Marmara Denizi içerisinde ne biliyoruz? 1999'da Kocaeli depremi geldi, fay kırıldı. Marmara'nın batısında da 1912'de bir deprem meydana gelmişti. 7.4 büyüklüğünde. Arada deprem olmadı. Sismik bir boşluk var orada. O boşluk dolacak.

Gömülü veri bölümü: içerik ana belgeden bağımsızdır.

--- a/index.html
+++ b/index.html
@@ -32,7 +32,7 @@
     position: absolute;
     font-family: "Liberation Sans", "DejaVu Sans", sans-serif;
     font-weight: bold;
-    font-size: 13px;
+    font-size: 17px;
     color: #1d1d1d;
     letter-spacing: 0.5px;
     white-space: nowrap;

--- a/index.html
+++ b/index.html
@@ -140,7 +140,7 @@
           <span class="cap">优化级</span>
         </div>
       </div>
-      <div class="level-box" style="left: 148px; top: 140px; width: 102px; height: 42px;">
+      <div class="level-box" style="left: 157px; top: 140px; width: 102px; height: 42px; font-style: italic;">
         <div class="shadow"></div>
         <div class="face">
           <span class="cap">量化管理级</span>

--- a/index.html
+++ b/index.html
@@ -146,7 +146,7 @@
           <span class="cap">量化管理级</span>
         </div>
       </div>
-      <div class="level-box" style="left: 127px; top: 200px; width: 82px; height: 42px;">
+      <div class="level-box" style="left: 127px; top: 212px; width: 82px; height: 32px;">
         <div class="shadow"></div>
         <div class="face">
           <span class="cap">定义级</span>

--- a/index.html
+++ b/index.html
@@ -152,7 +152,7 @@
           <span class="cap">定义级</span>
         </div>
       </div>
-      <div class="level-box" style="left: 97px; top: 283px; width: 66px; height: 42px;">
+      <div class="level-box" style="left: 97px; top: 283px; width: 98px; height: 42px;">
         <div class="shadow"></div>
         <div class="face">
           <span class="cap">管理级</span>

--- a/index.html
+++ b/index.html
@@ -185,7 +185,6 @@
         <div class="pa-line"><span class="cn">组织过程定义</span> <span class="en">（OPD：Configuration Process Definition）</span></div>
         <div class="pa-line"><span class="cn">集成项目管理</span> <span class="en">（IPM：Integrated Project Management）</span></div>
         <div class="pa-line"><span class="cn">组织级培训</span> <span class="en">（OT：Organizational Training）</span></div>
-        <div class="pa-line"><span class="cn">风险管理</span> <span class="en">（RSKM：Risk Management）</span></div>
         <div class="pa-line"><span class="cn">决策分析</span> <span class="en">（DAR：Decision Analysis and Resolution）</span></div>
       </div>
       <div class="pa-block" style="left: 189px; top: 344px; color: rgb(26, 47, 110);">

Olasılık hesaplarına göre az kaldı. Ama depremin zamanını, büyüklüğünü önceden söyleme şansımız yok. Dünyada böyle bir şey yok. Şunu kabul etmemiz gerekiyor; Sanki yarın olacakmış gibi hazırlık yapmamız gerekiyor. İstanbul Yasası deniyor... Aslında tüm Marmara'yı ilgilendiren bir konu. Nüfus potansiyelinin neredeyse 3'te 1'i Marmara'da yaşıyor.

 

EN AZ HASAR İÇİN NE YAPACAĞIZ?

Aslında normal şartlar altında sağlam binalar depremde en güvenli yerlerdir. Bunun için de binalarımızı sağlman yapmaya çalışacağız ve zemine uygun yapmaya çalışacağız. Dere yataklarında yaptığınız bir binayı başka bir yerde yapamazsınız.

 

 

İstanbul'da da sayın Bakanın da açıkladığı gibi 6 milyon bağımsız birim var. Bunun üzerinden 200 binin üzerinde 300 bine yakın riskli bina var. Riskli bina ne demek? Bu yıkılabilir depremde demek. İçindeki insanları da saydığınızda çok ciddi bir potansiyel meydana getirebilir. Bir an önce milli seferberlik İstanbul ve Marmara Yasası ilan edilmelidir.

Sayın Bakan da açıkladığı gibi 5 yıllık bir süreç gösteriyor. Ama biz zaten belli bir zamanı boş geçirdik. Önümüzdei yıllarda çok dolu ve hızlı geçirmemiz gerekiyor. Buna vatandaş da katılmalı.